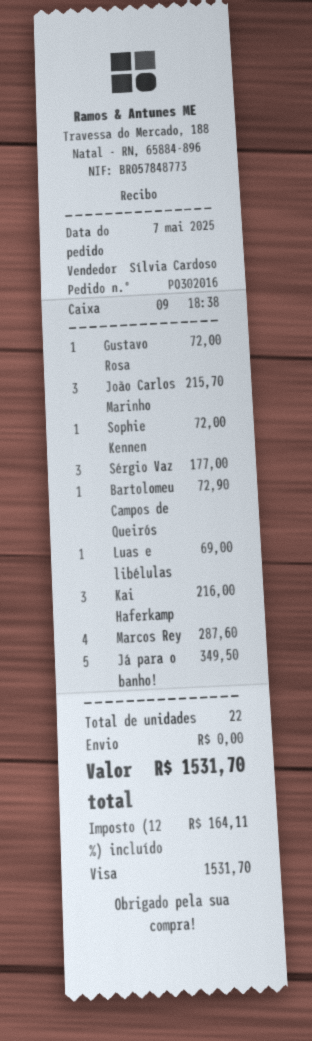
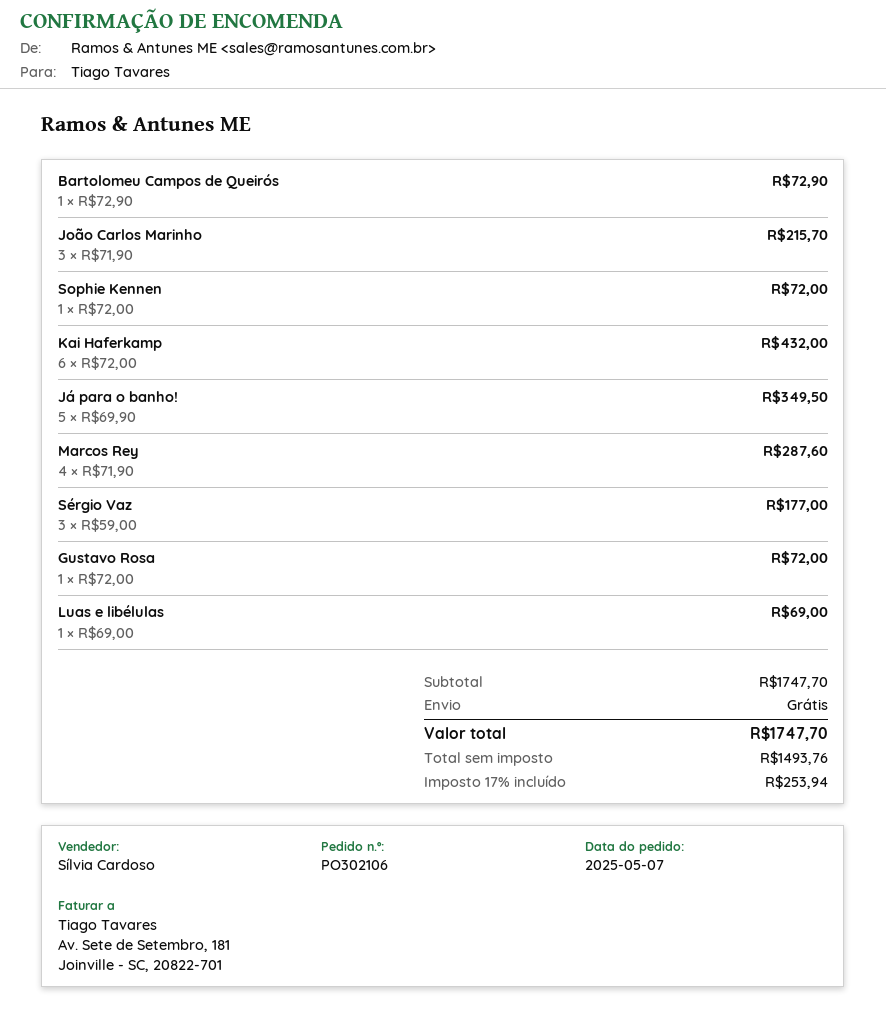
order number: PO302016 -> PO302106
Kai Haferkamp: 3 for 216.00 -> 6 for 432.00
tax: 12% = 164.11 -> 17% = 253.94
total: 1531.70 -> 1747.70

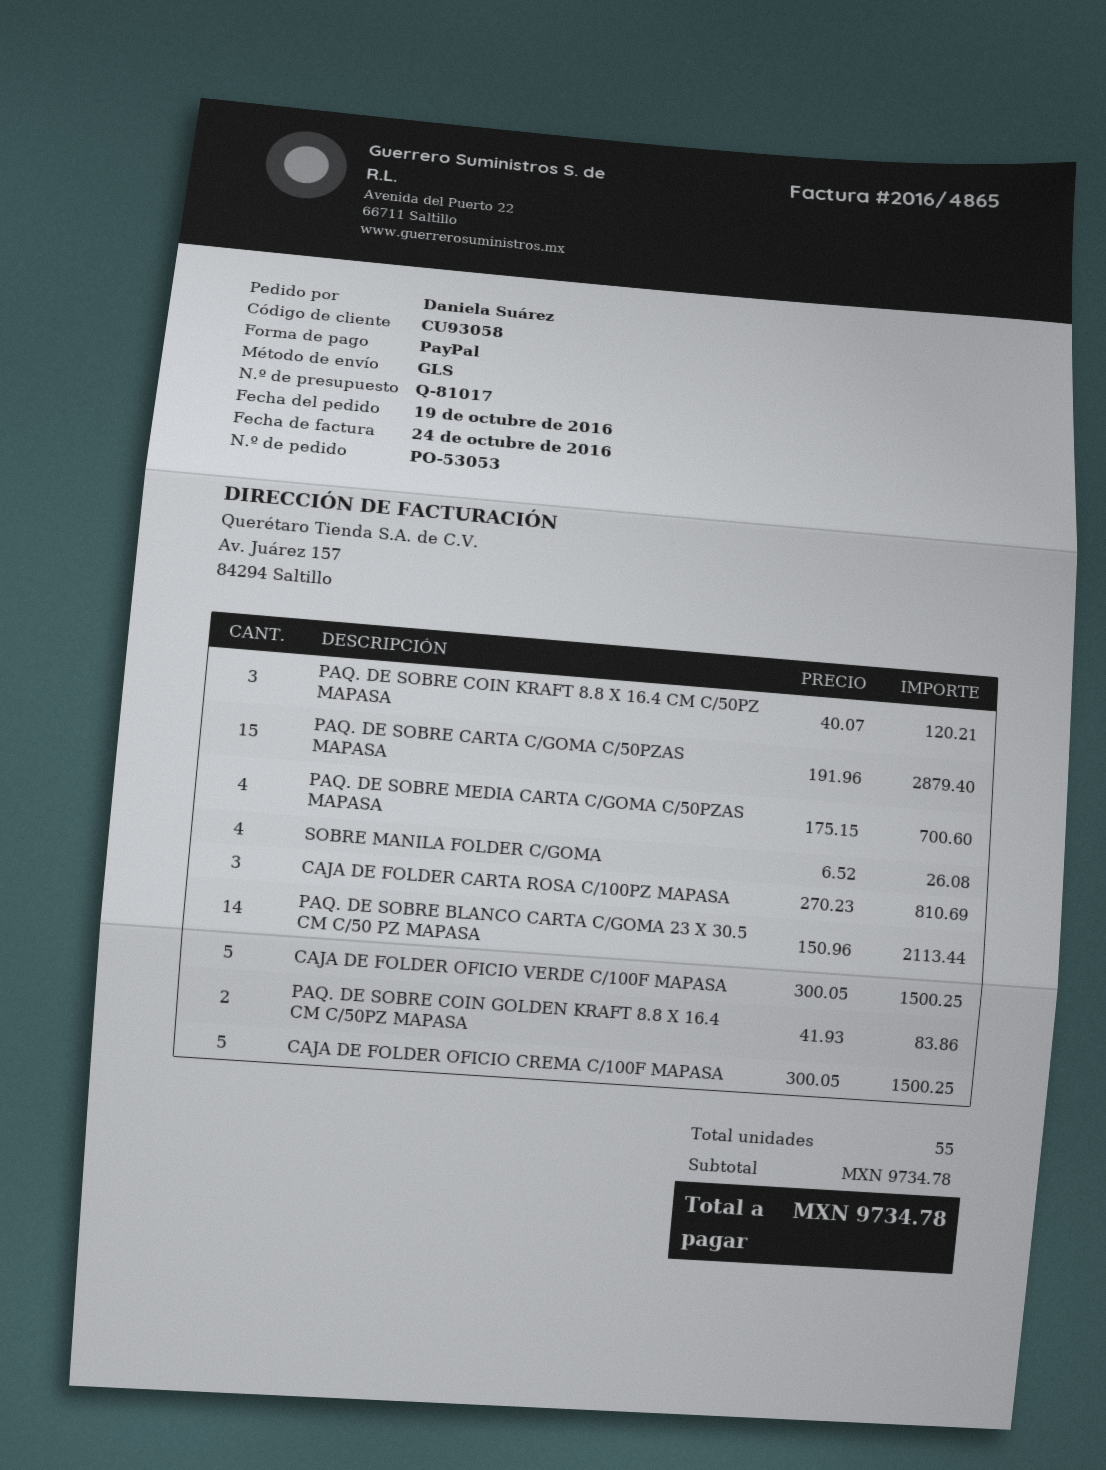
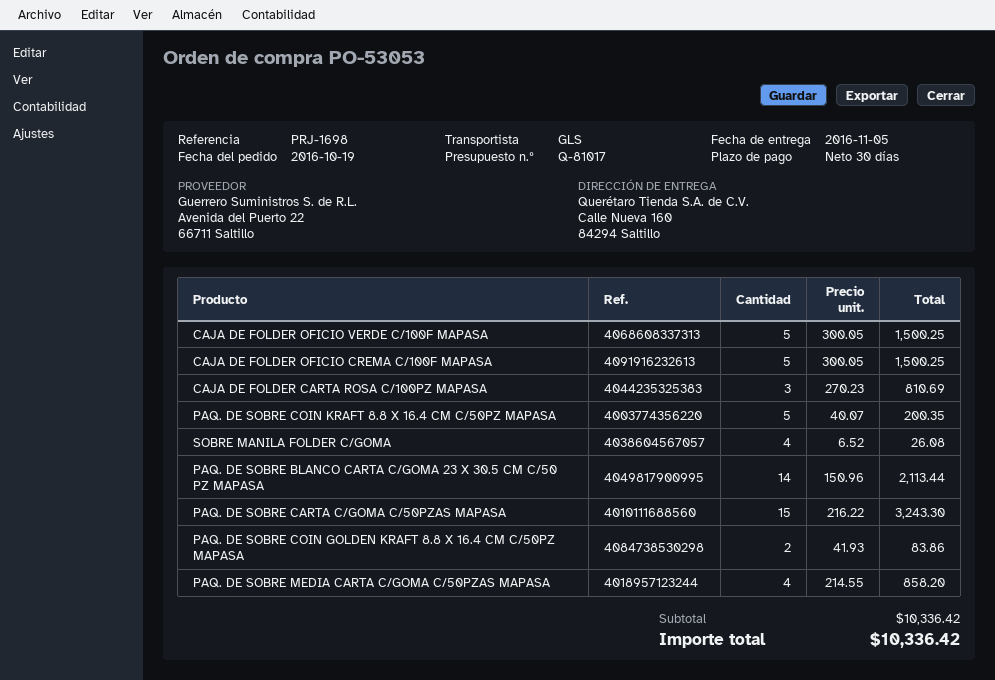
PAQ. DE SOBRE COIN KRAFT 8.8 X 16.4 CM C/50PZ MAPASA: 3 x 40.07 = 120.21 -> 5 x 40.07 = 200.35
PAQ. DE SOBRE CARTA C/GOMA C/50PZAS MAPASA: 15 x 191.96 = 2879.40 -> 15 x 216.22 = 3243.30
PAQ. DE SOBRE MEDIA CARTA C/GOMA C/50PZAS MAPASA: 4 x 175.15 = 700.60 -> 4 x 214.55 = 858.20
subtotal: 9734.78 -> 10336.42
total: 9734.78 -> 10336.42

=-=-=-=-=

## Task requirements
Copy each line of the records that has "GOMA" in it.

## Answer space
PAQ. DE SOBRE CARTA C/GOMA C/50PZAS MAPASA: 15 x 191.96 = 2879.40 -> 15 x 216.22 = 3243.30
PAQ. DE SOBRE MEDIA CARTA C/GOMA C/50PZAS MAPASA: 4 x 175.15 = 700.60 -> 4 x 214.55 = 858.20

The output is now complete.